For this case study, where I was the lead UI/UX Designer and Researcher(also developer). In this case study I designed (and develop) a website  for a preschool to store songs and stories.

Song Notes
Image by Gautam Arora


 During the day I’m a paraeducator, almost like a teacher but without the paperwork or pay, for students who are developmental-delayed. At the school where I work there is a team of nine other teachers and paraeducators including myself. We use videos to show educational contents, stories, or songs to help expand student learning. Currently we are using software that is only on one computer and can’t be on the others. The other teacher has concerns with using google slides about privacy and people having access to the person's email when it opens. The problem with just going to youtube is students would get up and click on other videos or want to see other videos.
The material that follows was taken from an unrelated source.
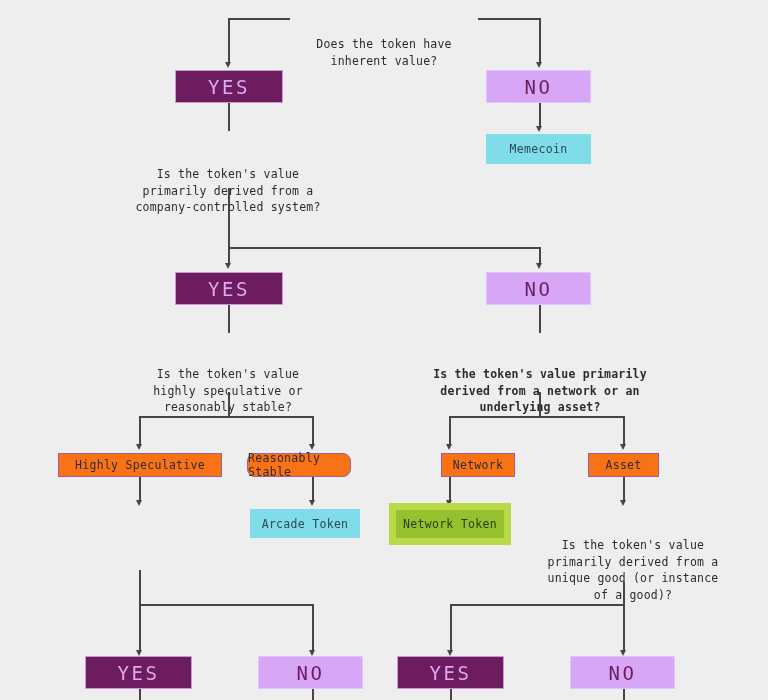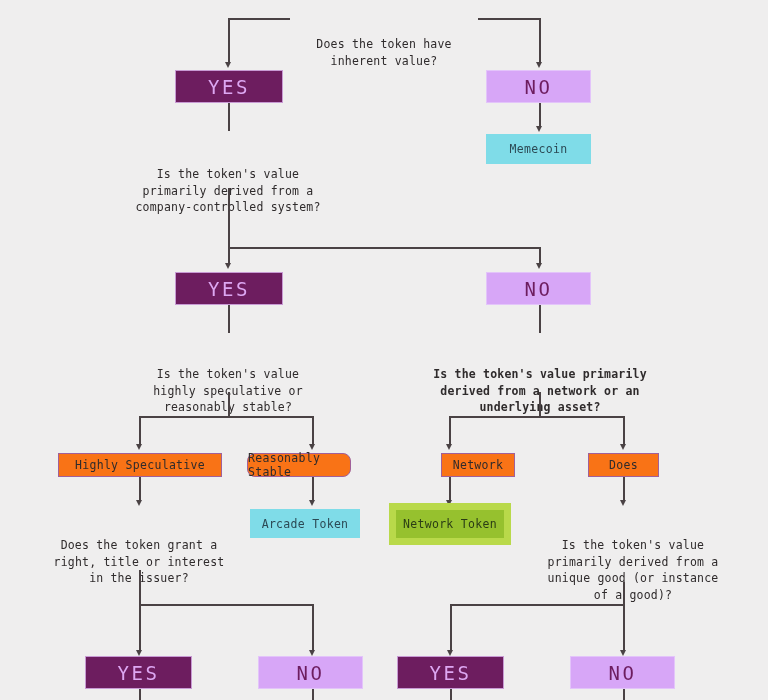"Does" div.outline-box { text: Does -> Asset }
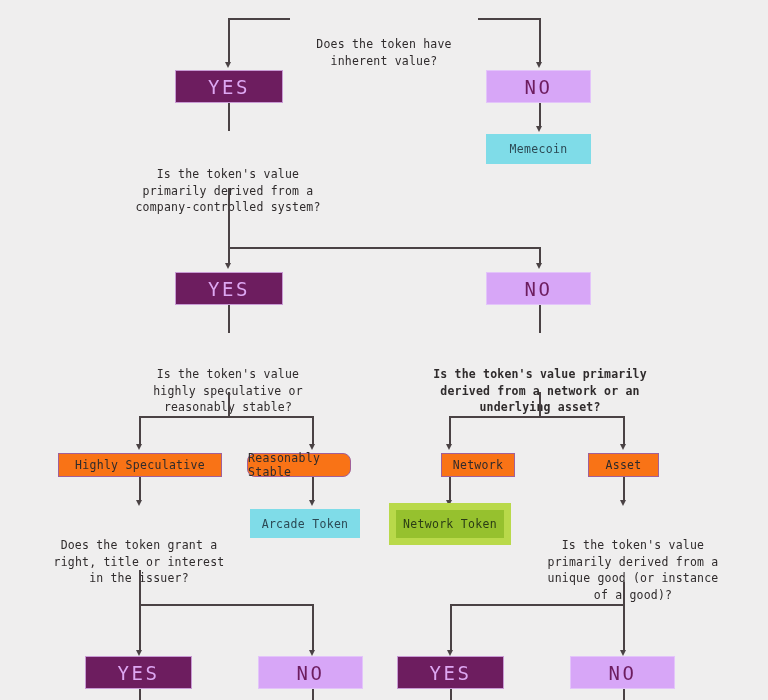"Does the token grant a" div.question { html: <div>Does the token grant a right, title or interest in the issuer?</div> -> none }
Solution: create a website that can host the videos, and view them

Understanding the users

For this case study the primary users are the teachers, and paraeducators(paras), as they are the one who choose the theme, and songs. Along with adding themes or songs to the program. Then the students are the secondary users as they are one watching the videos, or choosing the song. The teachers have been teaching preschool for years, along with paras. All of whom vary in technology knowledge. The students range from three to five years old. Students in the program are developmental-delayed, or have a diagnosis like Autism or other disabilities. The current pain point is keeping the current program up to date and time.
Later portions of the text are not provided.